Ahora Señor, según tu promesa - Alfa y Omega

Ahora Señor, según tu promesa

Jueves de la Octava de Navidad / Lucas 2, 22-35

Carlos Pérez Laporta
Presentación de Jesús en el templo. Giotto. Capilla de los Scrovegni, Padua, Italia.

Evangelio: Lucas 2, 22-35

Cuando se cumplieron los días de la purificación según la ley de Moisés, los padres de Jesús lo llevaron a Jerusalén para presentarlo al Señor, de acuerdo con lo escrito en la ley del Señor: «Todo varón primogénito será consagrado al Señor», y para entregar la oblación, como dice la ley del Señor: «un par de tórtolas o dos pichones».

Había entonces en Jerusalén un hombre llamado Simeón, hombre justo y piadoso, que aguardaba el consuelo de Israel; y el Espíritu Santo estaba con él. Le había sido revelado por el Espíritu Santo que no vería la muerte antes de ver al Mesías del Señor. Impulsado por el Espíritu, fue al templo.

Y cuando entraban con el niño Jesús sus padres para cumplir con él lo acostumbrado según la ley, Simeón lo tomó en brazos y bendijo a Dios diciendo:

«Ahora, Señor, según tu promesa, puedes dejar a tu siervo irse en paz.

Porque mis ojos “han visto a tu Salvador”, a quien has presentado ante todos los pueblos: “luz para alumbrar a las naciones” y gloria de tu pueblo Israel».

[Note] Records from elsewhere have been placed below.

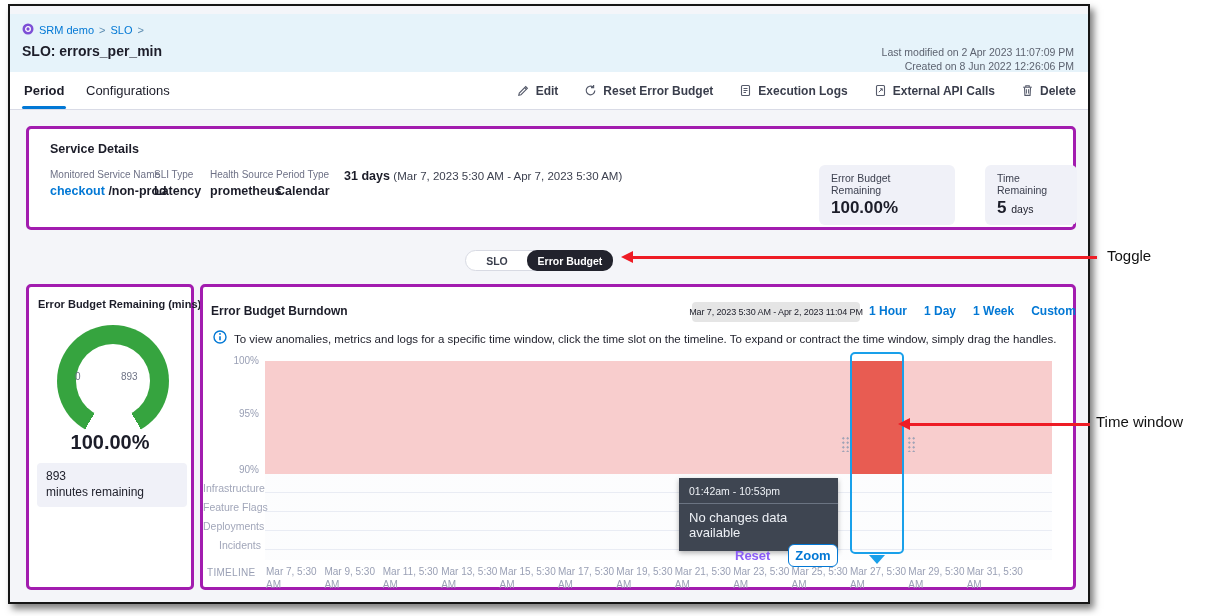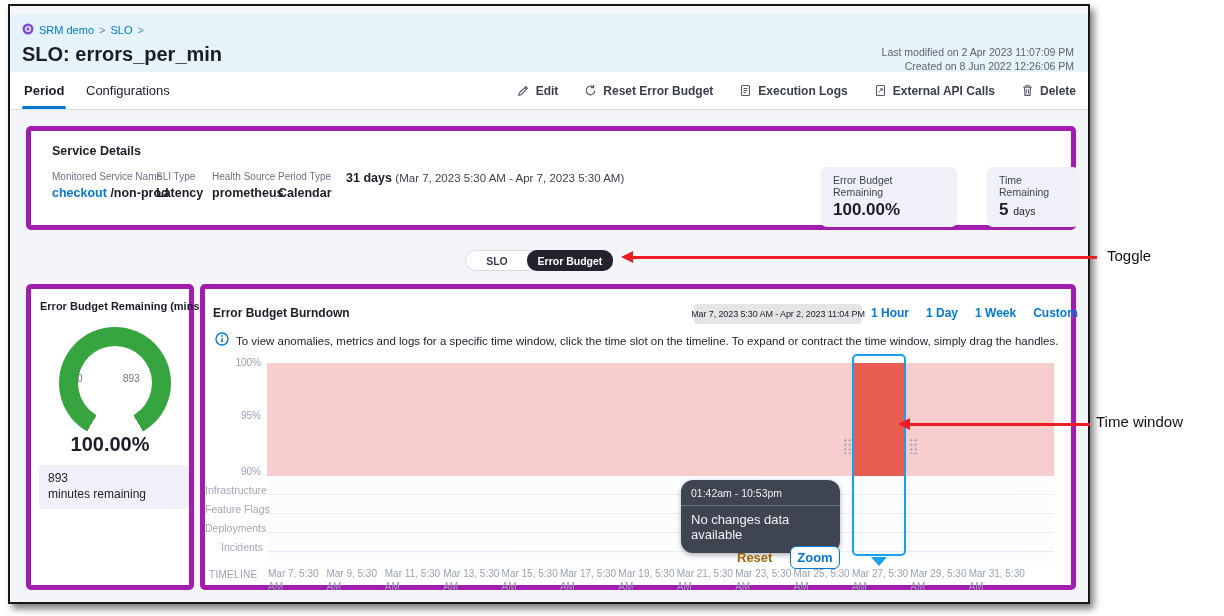--- a/index.html
+++ b/index.html
@@ -11,41 +11,41 @@
   .frame { position:absolute; left:8px; top:4px; width:1082px; height:600px;
            background:#f4f5f9; border:2px solid #161616;
            box-shadow:4px 5px 7px rgba(0,0,0,.5); overflow:hidden; }
 
   
   .header-band { position:absolute; left:0; top:8px; width:100%; height:58px; background:#e6f3fa; }
   .breadcrumb { position:absolute; left:12px; top:9px; display:flex; align-items:center; gap:5px;
                 font-size:11px; color:#0278d5; }
   .breadcrumb .crumb { cursor:pointer; }
   .breadcrumb .sep { color:#5c8cb0; }
-  .page-title { position:absolute; left:12px; top:29px; font-size:20px; font-weight:bold; color:#1c1d29; }
+  .page-title { position:absolute; left:12px; top:29px; font-size:14px; font-weight:bold; color:#1c1d29; }
   .header-meta { position:absolute; right:14px; top:31px; text-align:right; font-size:10.5px;
                  color:#5d6370; line-height:14px; }
 
   
   .tabbar { position:absolute; left:0; top:66px; width:100%; height:38px; background:#fff;
             border-bottom:1px solid #d9dbe6; }
   .tab { position:absolute; top:0; height:37px; display:flex; align-items:center; font-size:13px;
          color:#1c1d29; cursor:pointer; }
   .tab.active { font-weight:bold; }
   .tab.active::after { content:""; position:absolute; left:0; right:0; bottom:0; height:3px;
                        background:#0278d5; border-radius:2px; }
   .tab-details { left:12px; padding:0 2px; }
   .tab-config { left:76px; }
   .toolbar { position:absolute; right:12px; top:0; height:37px; display:flex; align-items:center; gap:26px; }
   .tool-item { display:flex; align-items:center; gap:6px; font-size:12px; font-weight:600;
                color:#3a3e4c; cursor:pointer; white-space:nowrap; }
   .tool-item svg { display:block; }
 
   
-  .card { position:absolute; background:#fff; border:5px solid #a21caf; border-radius:5px; }
+  .card { position:absolute; background:#fff; border:3px solid #a21caf; border-radius:5px; }
   .svc-card { left:16px; top:120px; width:1050px; height:104px; }
   .svc-title { position:absolute; left:21px; top:13px; font-size:12.5px; font-weight:bold; color:#1c1d29; }
   .svc-field { position:absolute; top:40px; }
   .svc-label { font-size:10px; color:#6e7186; margin-bottom:4px; white-space:nowrap; }
   .svc-value { font-size:12.5px; font-weight:bold; color:#1c1d29; white-space:nowrap; }
   .svc-value .link { color:#0278d5; cursor:pointer; }
   .svc-value .range { font-weight:normal; color:#3d4150; font-size:11.5px; }
   .kpi-box { position:absolute; top:36px; background:#f0f1f8; border-radius:6px; padding:7px 12px; }
   .kpi-label { font-size:10.5px; color:#3d4150; }
   .kpi-value { font-size:17px; font-weight:bold; color:#1c1d29; margin-top:2px; }
@@ -88,39 +88,39 @@
   .band { position:absolute; left:62px; top:74px; width:787px; height:113px; background:#f8cdcd; }
   .ytick { position:absolute; width:56px; text-align:right; font-size:10px; color:#9aa0b5; }
   .rows-area { position:absolute; left:62px; top:187px; width:787px; height:86px;
                background:repeating-linear-gradient(to bottom, rgba(250,251,253,.6) 0 18px, #e9ecf4 18px 19px); }
   .lanes { position:absolute; left:0; top:192px; width:58px; display:flex; flex-direction:column; }
   .lanes .lane-label { height:19px; text-align:right; font-size:10.5px; color:#a2a7ba; line-height:19px;
                        white-space:nowrap; }
 
   
   .chart-tooltip { position:absolute; left:476px; top:191px; width:159px; height:73px; background:#3e4551;
-                   border-radius:12px; box-shadow:0 2px 5px rgba(0,0,0,.3); z-index:5; }
+                   border-radius:0; box-shadow:0 2px 5px rgba(0,0,0,.3); z-index:5; }
   .tt-head { padding:7px 10px 6px; font-size:10.5px; color:#eef1f6; border-bottom:1px solid #6b7482; }
   .tt-body { padding:6px 10px; font-size:13px; color:#eef1f6; }
 
   
   .selection { position:absolute; left:647px; top:65px; width:54px; height:202px;
                border:2px solid #19a0ea; border-radius:5px; z-index:6; cursor:grab; }
   .sel-fill { position:absolute; left:0; top:7px; width:100%; height:113px; background:#e85c52; }
   .sel-handle { position:absolute; width:9px; height:17px; z-index:7; cursor:ew-resize;
                 background-image:radial-gradient(#98a0b4 1px, transparent 1.2px);
                 background-size:4.5px 4.5px; background-position:1px 1px; }
   .sel-handle.left { left:637px; top:148px; }
   .sel-handle.right { left:703px; top:148px; }
   .sel-pointer { position:absolute; left:666px; top:268px; width:0; height:0; z-index:7;
                  border-left:8px solid transparent; border-right:8px solid transparent;
                  border-top:9px solid #19a0ea; }
 
   .reset-link { position:absolute; left:532px; top:261px; font-size:13px; font-weight:bold;
-                color:#a16207; cursor:pointer; z-index:8; }
+                color:#8b5cf6; cursor:pointer; z-index:8; }
   .zoom-btn { position:absolute; left:585px; top:257px; width:50px; height:23px; background:#fff;
               border:1.5px solid #0278d5; border-radius:6px; display:flex; align-items:center;
               justify-content:center; font-size:13px; font-weight:bold; color:#0278d5;
               cursor:pointer; z-index:8; }
 
   .timeline-caption { position:absolute; left:4px; top:280px; font-size:10px; color:#9aa0b5;
                       letter-spacing:.3px; }
   .timeline-labels { position:absolute; left:63px; top:278px; display:flex; }
   .timeline-labels .tl-label { width:58.4px; font-size:10px; color:#9aa0b5; line-height:13px; }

Su padre y su madre estaban admirados por lo que se decía del niño. Simeón los bendijo, diciendo a María su madre:

«Este ha sido puesto para que muchos en Israel caigan y se levanten; y será como un signo de contradicción —y a ti misma una espada te traspasará el alma— para que se pongan de manifiesto los pensamientos de muchos corazones».

Comentario

Este hombre, Simeón, «aguardaba el consuelo de Israel, y el Espíritu Santo estaba con él». Si esperaba el consuelo de Israel debía ser, en primer lugar, porque pesaba sobre sus ojos y su corazón todo el sufrimiento de su pueblo. Pues no espera consuelo sino quien está afligido por el dolor. Pero en medio del dolor esperaba, aguardaba. Sabía que aquel sufrimiento de Israel, por sus pecados y por sus circunstancias históricas no era todo; estaban todas aquellas cosas, pero también estaba Dios. Por eso Simeón se permitía aguardar: «el Espíritu Santo estaba con él», Dios estaba presente junto a él, y si Dios estaba, podía y debía esperarse infinitamente más de lo que se veía. Hay esperanza.

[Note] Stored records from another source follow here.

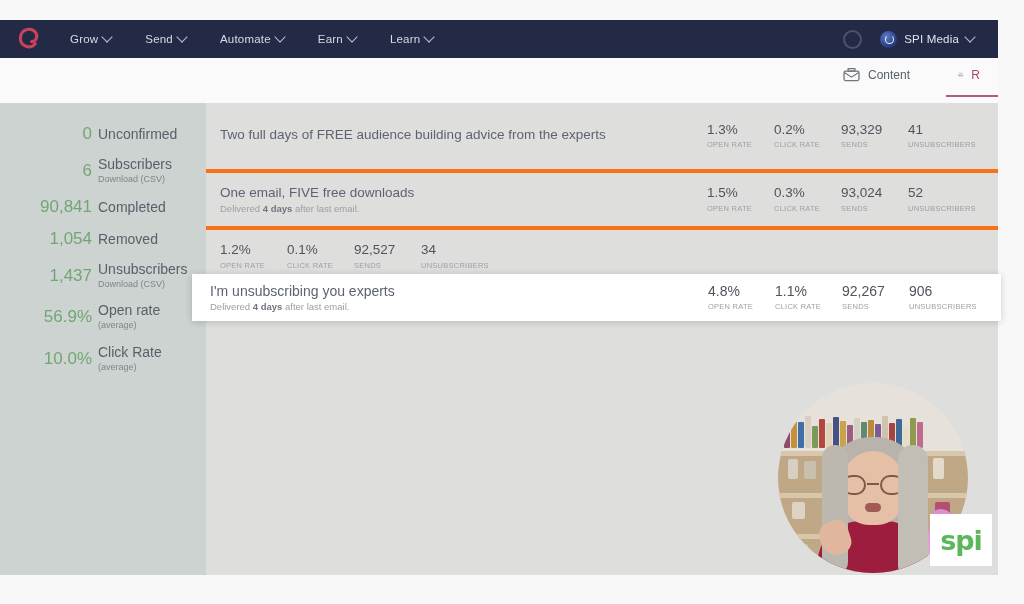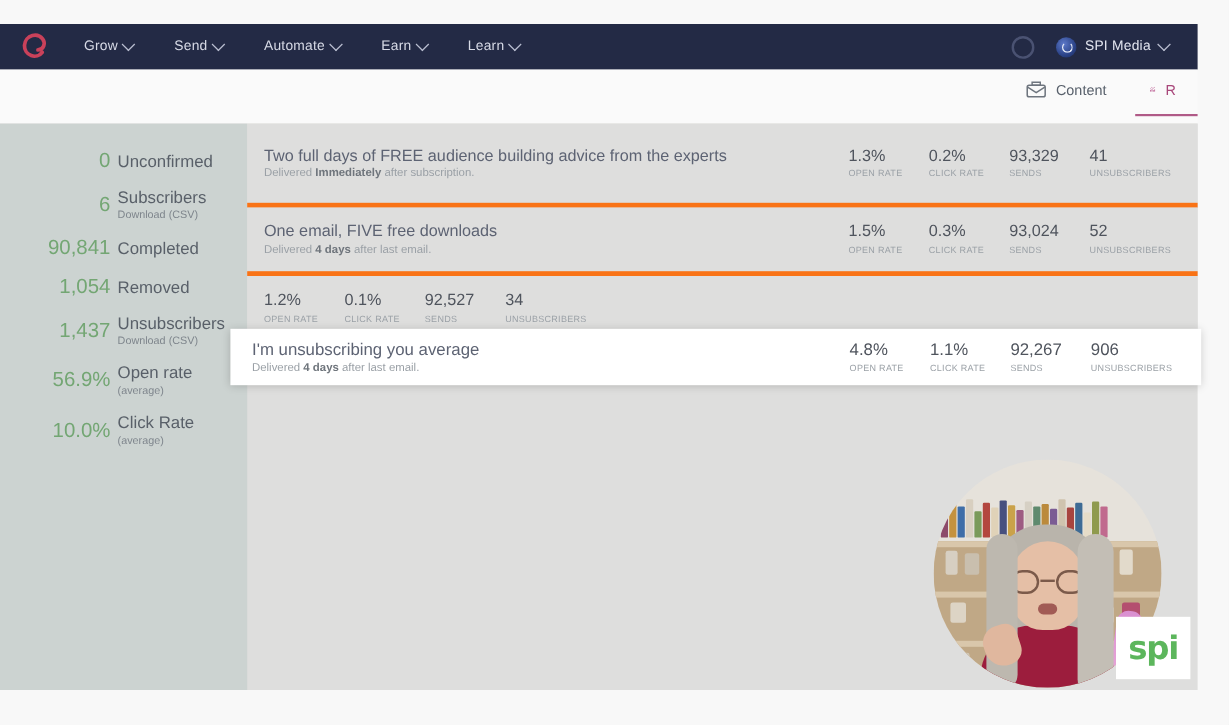--- a/index.html
+++ b/index.html
@@ -104,21 +104,21 @@
     width: 998px; height: 45px;
     background: #fafafa;
     box-sizing: border-box;
   }
   .tabs {
     position: absolute;
     right: 0; top: 0;
     height: 33px;
     display: flex;
     align-items: center;
-    gap: 0;
+    gap: 12px;
   }
   .tab {
     display: flex;
     align-items: center;
     gap: 8px;
     height: 45px;
     padding: 0 18px;
     cursor: pointer;
     box-sizing: border-box;
     position: relative;
@@ -474,21 +474,20 @@
           <div class="stat-sub">(average)</div>
         </div>
       </div>
     </div>
 
     <div class="list">
 
       <div class="row" style="height:70px;">
         <div class="row-main">
           <div class="row-title">Two full days of FREE audience building advice from the experts</div>
-          <div class="row-sub"><span>Delivered </span><b>Immediately</b><span> after subscription.</span></div>
         </div>
         <div class="metrics">
           <div class="metric">
             <div class="metric-value">1.3%</div>
             <div class="metric-label">OPEN RATE</div>
           </div>
           <div class="metric">
             <div class="metric-value">0.2%</div>
             <div class="metric-label">CLICK RATE</div>
           </div>
@@ -544,21 +543,21 @@
           </div>
           <div class="metric wide">
             <div class="metric-value">34</div>
             <div class="metric-label">UNSUBSCRIBERS</div>
           </div>
         </div>
       </div>
 
       <div class="row-highlight">
         <div class="row-main">
-          <div class="row-title">I'm unsubscribing you average</div>
+          <div class="row-title">I'm unsubscribing you experts</div>
           <div class="row-sub"><span>Delivered </span><b>4 days</b><span> after last email.</span></div>
         </div>
         <div class="metrics">
           <div class="metric">
             <div class="metric-value">4.8%</div>
             <div class="metric-label">OPEN RATE</div>
           </div>
           <div class="metric">
             <div class="metric-value">1.1%</div>
             <div class="metric-label">CLICK RATE</div>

De ahí que le hubiera «sido revelado por el Espíritu Santo que no vería la muerte antes de ver al Mesías del Señor». No tendría que abrir sus ojos en el reino de los muertos sin haber visto al Mesías. No se trataba de evitarle la muerte, sino de liberarle de ella: en la misma muerte sería libre, si se sabía libre del poder de la muerte, si podía permitirse allí seguir aspirando al consuelo de Israel; si lograba ver al Salvador, incluso en la muerte podía esperar ser salvado. Por eso, podía alzar la vista desde el sheol, a la espera de volver a verle descendiendo a los infiernos para resucitar a los muertos. Porque el Mesías «ha sido puesto para que muchos en Israel caigan y se levanten». Por eso, puede entrar con la paz de Dios en el reino de la muerte: «Ahora, Señor, según tu promesa, puedes dejar a tu siervo irse en paz. Porque mis ojos han visto a tu Salvador». Con esta oración se va a dormir la Iglesia en el rezo de completas: porque pase lo que pase, si hemos visto al Salvador, entramos en la noche esperanzados.